Set down exactly the lines below, starting at the one that contains "THE BRAHMIN IN" and ending at the one that contains "SKROSS cestovný adaptér SKROSS", with both of those lines included and nothing else.

[Revision tracking records]
○ ○ ○ ○ ○ ○ ○

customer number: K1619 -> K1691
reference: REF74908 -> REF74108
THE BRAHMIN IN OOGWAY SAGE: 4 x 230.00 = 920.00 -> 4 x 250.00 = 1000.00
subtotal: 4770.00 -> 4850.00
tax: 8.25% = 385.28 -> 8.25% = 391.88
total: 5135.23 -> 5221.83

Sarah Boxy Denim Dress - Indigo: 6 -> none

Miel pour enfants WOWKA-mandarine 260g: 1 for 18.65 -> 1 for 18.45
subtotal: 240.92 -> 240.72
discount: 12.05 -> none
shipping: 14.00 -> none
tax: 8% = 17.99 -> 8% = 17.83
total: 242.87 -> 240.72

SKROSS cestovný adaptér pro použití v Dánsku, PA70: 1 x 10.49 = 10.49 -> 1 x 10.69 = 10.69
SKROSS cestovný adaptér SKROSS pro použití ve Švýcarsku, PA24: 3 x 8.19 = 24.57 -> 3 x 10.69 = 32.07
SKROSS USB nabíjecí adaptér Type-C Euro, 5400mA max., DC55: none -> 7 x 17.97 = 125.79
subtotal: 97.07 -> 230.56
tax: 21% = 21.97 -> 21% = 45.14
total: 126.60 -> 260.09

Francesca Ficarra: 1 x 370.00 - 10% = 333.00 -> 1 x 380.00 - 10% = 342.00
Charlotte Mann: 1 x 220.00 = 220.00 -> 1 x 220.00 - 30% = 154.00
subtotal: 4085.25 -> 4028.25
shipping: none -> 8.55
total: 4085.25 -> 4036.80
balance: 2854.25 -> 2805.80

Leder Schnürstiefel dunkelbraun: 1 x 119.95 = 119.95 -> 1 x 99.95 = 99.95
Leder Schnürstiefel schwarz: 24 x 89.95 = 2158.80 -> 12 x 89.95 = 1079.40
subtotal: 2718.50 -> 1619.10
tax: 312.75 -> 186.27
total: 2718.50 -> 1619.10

○ ○ ○ ○ ○ ○ ○

__Response box__
THE BRAHMIN IN OOGWAY SAGE: 4 x 230.00 = 920.00 -> 4 x 250.00 = 1000.00
subtotal: 4770.00 -> 4850.00
tax: 8.25% = 385.28 -> 8.25% = 391.88
total: 5135.23 -> 5221.83

Sarah Boxy Denim Dress - Indigo: 6 -> none

Miel pour enfants WOWKA-mandarine 260g: 1 for 18.65 -> 1 for 18.45
subtotal: 240.92 -> 240.72
discount: 12.05 -> none
shipping: 14.00 -> none
tax: 8% = 17.99 -> 8% = 17.83
total: 242.87 -> 240.72

SKROSS cestovný adaptér pro použití v Dánsku, PA70: 1 x 10.49 = 10.49 -> 1 x 10.69 = 10.69
SKROSS cestovný adaptér SKROSS pro použití ve Švýcarsku, PA24: 3 x 8.19 = 24.57 -> 3 x 10.69 = 32.07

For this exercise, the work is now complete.